Karl recalls Josie’s audition tape where she showed ‘a strong way of playing’ but was lacking technique and dynamics. He refers to his teaching of Josie as ‘sharing different approaches’, encouraging her to think about her playing – what notes she was using, how she was playing, the shape of her chords – as well as helping her fully understand how the instrument worked and needed looking after. By focusing on the ‘technical and technique side of things’, he wanted to maximise Josie’s understanding of what she was doing, enabling her to bring out her great ‘ability within’, in the context of developing her sound and sensitivity.

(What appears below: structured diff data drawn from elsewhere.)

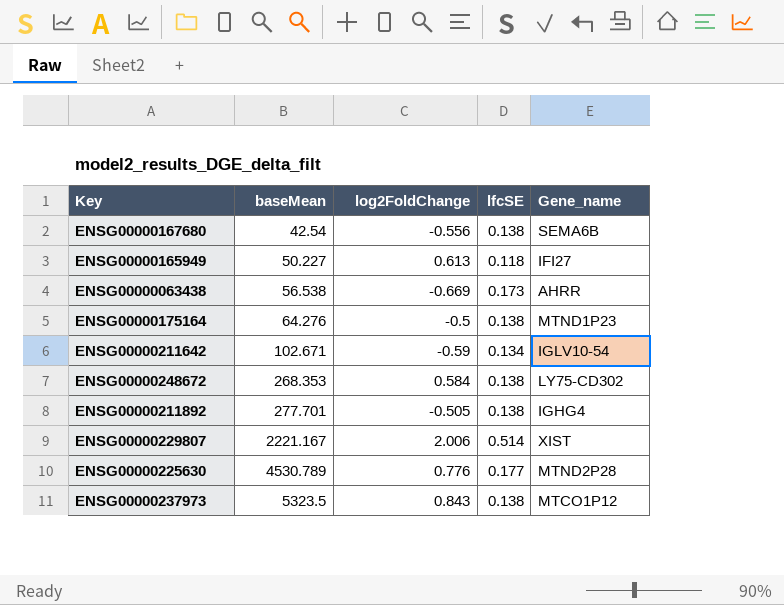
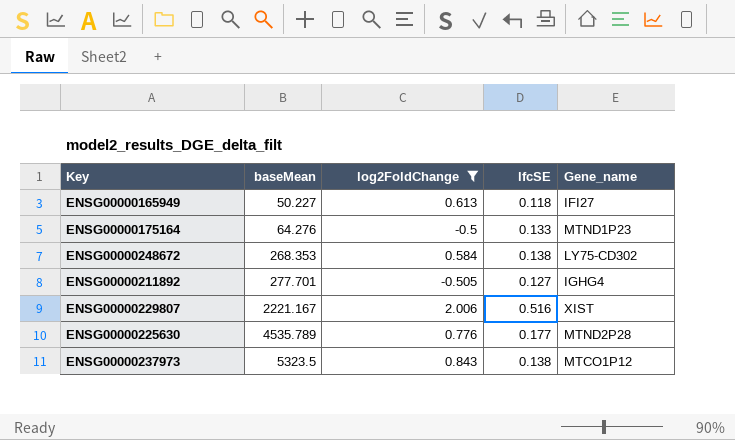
filter: none -> log2FoldChange >= -0.505
ENSG00000175164 | lfcSE: 0.138 -> 0.133
ENSG00000211892 | lfcSE: 0.138 -> 0.127
ENSG00000229807 | lfcSE: 0.514 -> 0.516
ENSG00000225630 | baseMean: 4530.789 -> 4535.789

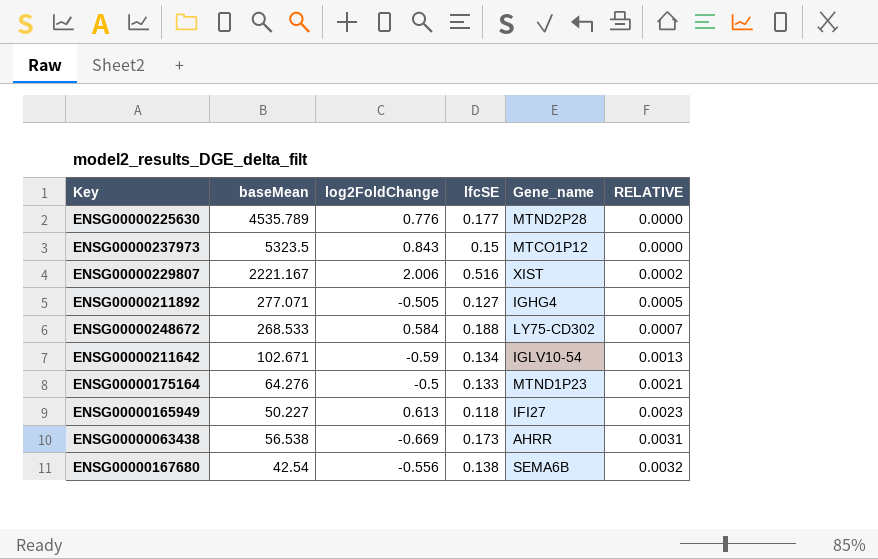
filter: log2FoldChange >= -0.505 -> none
row order: baseMean ascending -> RELATIVE ascending
column RELATIVE | formula: none -> [lfcSE] / [baseMean]
ENSG00000237973 | lfcSE: 0.138 -> 0.15
ENSG00000211892 | baseMean: 277.701 -> 277.071
ENSG00000248672 | baseMean: 268.353 -> 268.533
ENSG00000248672 | lfcSE: 0.138 -> 0.188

When Josie came back from a residential and talked about how one of the other students was playing, Karl used this as an opportunity to help Josie analyse this and think about what she might want to learn, adapt and apply from that playing, into her own practice.

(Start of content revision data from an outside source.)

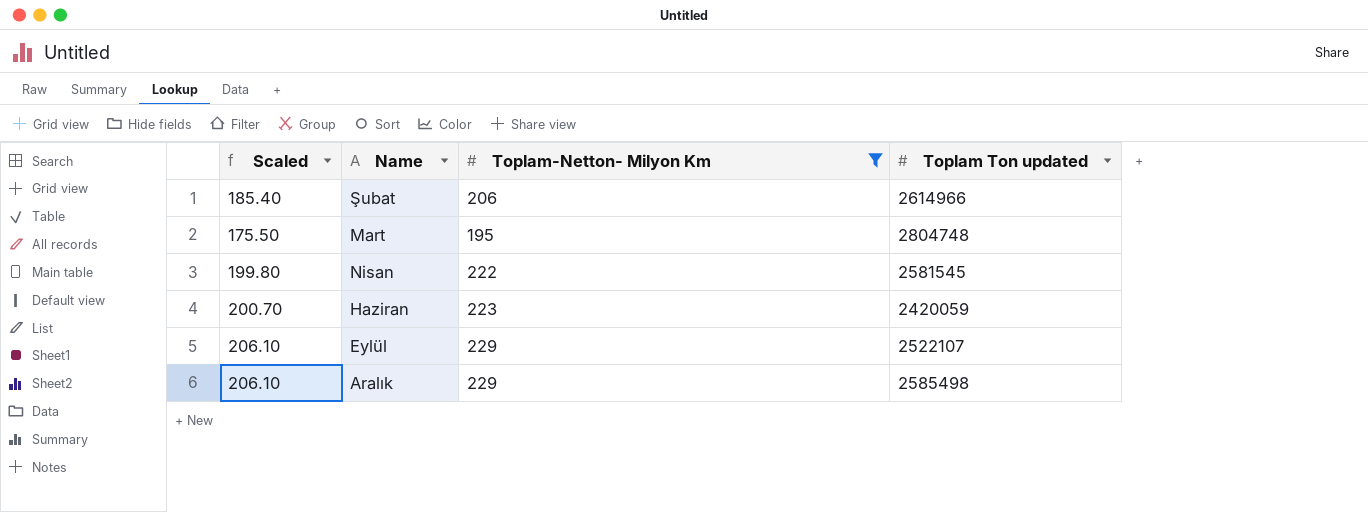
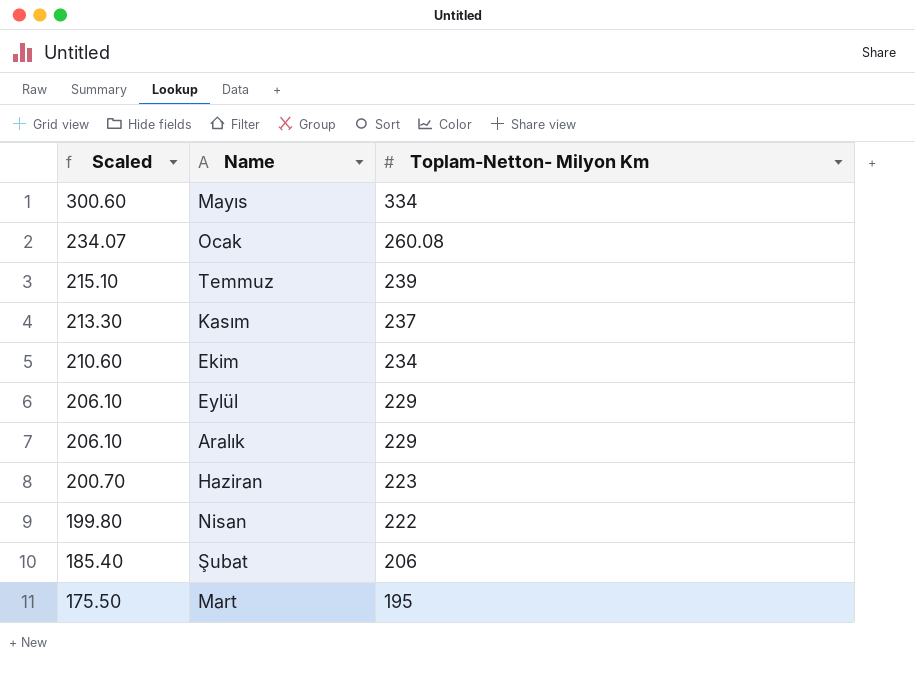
filter: Toplam-Netton- Milyon Km <= 229 -> none
row order: Name ascending -> Scaled descending
column Toplam Ton updated | position: 4 -> none

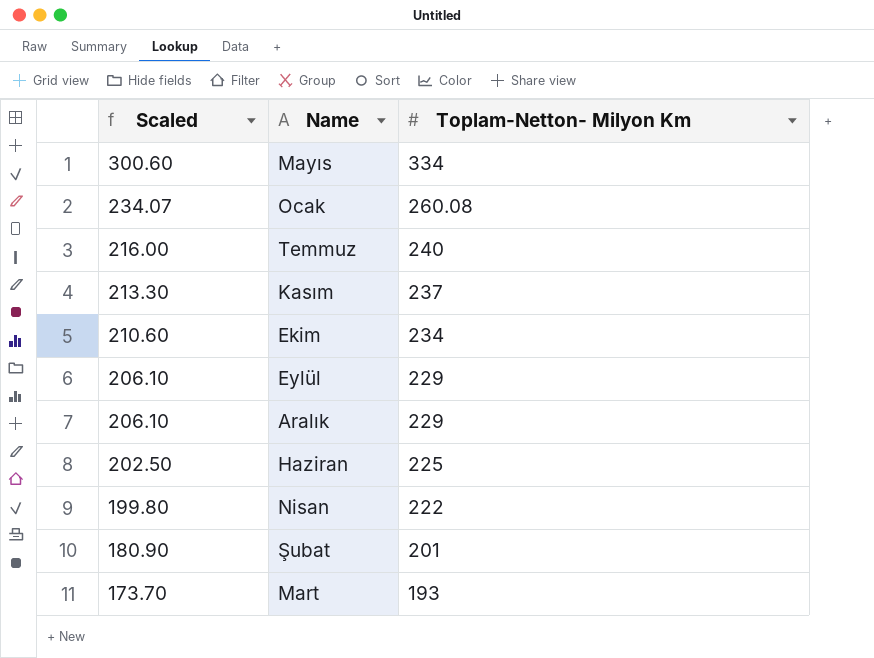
Temmuz | Scaled: 215.10 -> 216.00
Temmuz | Toplam-Netton- Milyon Km: 239 -> 240
Haziran | Scaled: 200.70 -> 202.50
Haziran | Toplam-Netton- Milyon Km: 223 -> 225
Şubat | Scaled: 185.40 -> 180.90
Şubat | Toplam-Netton- Milyon Km: 206 -> 201
Mart | Scaled: 175.50 -> 173.70
Mart | Toplam-Netton- Milyon Km: 195 -> 193

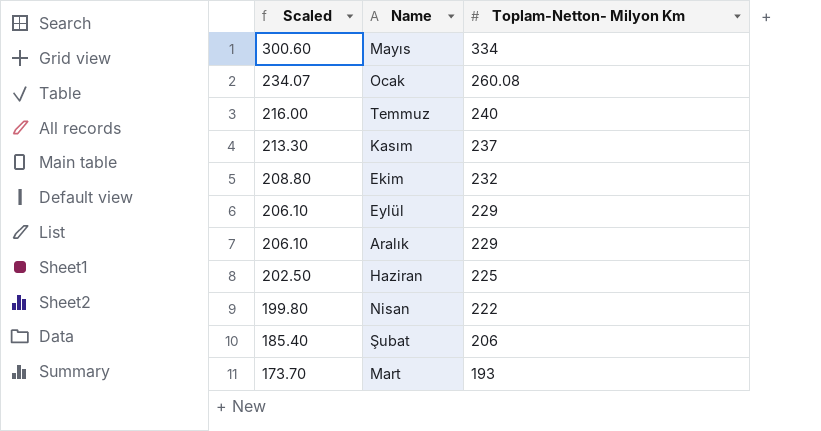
Ekim | Scaled: 210.60 -> 208.80
Ekim | Toplam-Netton- Milyon Km: 234 -> 232
Şubat | Scaled: 180.90 -> 185.40
Şubat | Toplam-Netton- Milyon Km: 201 -> 206

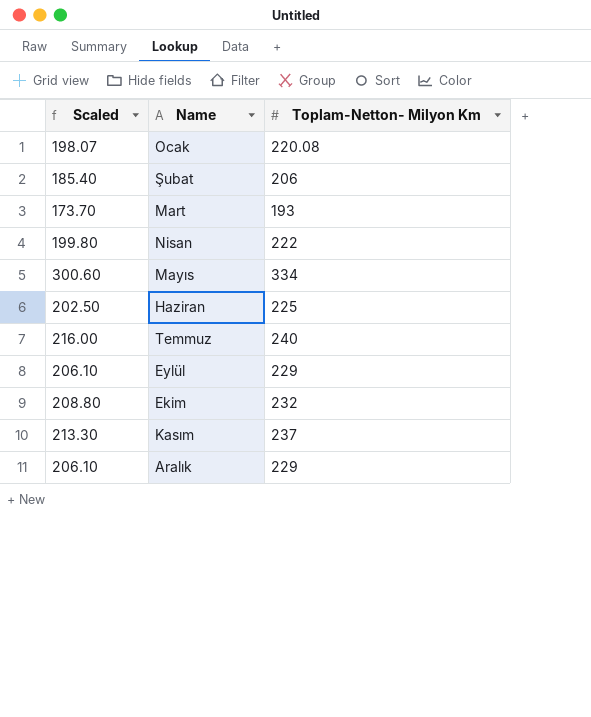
row order: Scaled descending -> Name ascending
Ocak | Scaled: 234.07 -> 198.07
Ocak | Toplam-Netton- Milyon Km: 260.08 -> 220.08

With the development of her guitar playing as a focal point, Karl found himself moving into what he calls a ‘musical mentoring’, supporting her through the difficulties she experienced in trying to pursue her music making at school and nurturing the development of her self-esteem and self-confidence. He spent time helping her believe and take pride in her musical talent and manage the praise she was recieving, by understanding the triggers that could make her feel embarrassed about this. This support was embracing whole child development.

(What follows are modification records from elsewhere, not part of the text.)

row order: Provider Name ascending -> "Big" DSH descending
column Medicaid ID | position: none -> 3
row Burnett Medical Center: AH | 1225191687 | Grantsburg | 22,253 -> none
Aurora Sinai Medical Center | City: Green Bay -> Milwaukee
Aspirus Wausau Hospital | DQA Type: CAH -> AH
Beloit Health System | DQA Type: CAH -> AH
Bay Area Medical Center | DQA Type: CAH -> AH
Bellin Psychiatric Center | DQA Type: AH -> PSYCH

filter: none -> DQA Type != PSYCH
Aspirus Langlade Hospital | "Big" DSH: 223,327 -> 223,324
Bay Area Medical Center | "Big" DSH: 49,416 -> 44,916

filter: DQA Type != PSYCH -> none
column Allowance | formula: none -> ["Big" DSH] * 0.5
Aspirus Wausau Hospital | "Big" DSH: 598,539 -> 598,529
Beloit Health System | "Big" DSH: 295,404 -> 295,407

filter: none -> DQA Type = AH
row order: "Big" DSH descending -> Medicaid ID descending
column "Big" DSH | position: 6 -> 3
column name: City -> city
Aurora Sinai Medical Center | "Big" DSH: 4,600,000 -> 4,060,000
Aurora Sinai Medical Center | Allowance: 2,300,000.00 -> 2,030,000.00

Talking with Rick and Lisa was an important element in how Karl worked with Josie, as it provided a ‘feedback loop’ and a ‘wrap around’ linking the support she experienced through the different elements of SWMS provision. He saw how much Josie benefited from the residentials, being with people her own age who shared the same passion for music, having the opportunity for musical conversations and relationships that would otherwise not have been possible. Her experiences there of diversity in terms of genres and levels of performance fed into his sessions with her, as she worked through frustrations about not being able to do certain things to start with, and explored how she ‘fitted in’ and how she developed her sense of self – and vision – as a talented musician.

 

Hilary, tutoring THEO

Sound quality

Hilary, Theo’s violin tutor, recalls she first came across Theo ‘appearing at Primary School in Year 4, coming in and playing Bach with one finger all over the violin – quite an extraordinary experience!’  She explains he was, and still is, completely involved in the violin for its quality of sound. This video of Theo playing Bach a few years later conveys his continued distinctive approach to this kind of music.

 

When Theo first joined SWMS, he was having just 15 minutes of violin teaching each week, so the first thing to happen was that SWMS funding was used to increase this. Hilary sees it as her job to encourage him to ‘play normally’, developing his technical ability ‘to play the violin as a violin, not just a sound tool’. While Theo has a high degree of musicality and is ‘completely amazing at his own thing’, she has seen him recognise over time there is also ‘more to musical life’ than a particular specialism (although that’s what will always ‘fire him’) – and that it’s really important to have a greater musical context. Learning the things that mainstream musicians do is really helpful – such as reading music or knowing keys – and Hilary has also worked on physical aspects such as getting Theo to stop swaying, as it’s not an ‘efficient’ way of playing. In this way, he’s developing a range of skills and abilities, to increase both musical and technical assurance.

Theo now appreciates that the classical training Hilary is giving him is addressing key elements such as correct posture and hand positions, as if he had continued in the way he’d originally been taught, he would have actually harmed himself. Getting his posture an positions right also frees him to play well. As Lisa explains, learning technique is also important in enabling him to communicate what he wants, as he can develop more colour and texture and take his playing even further.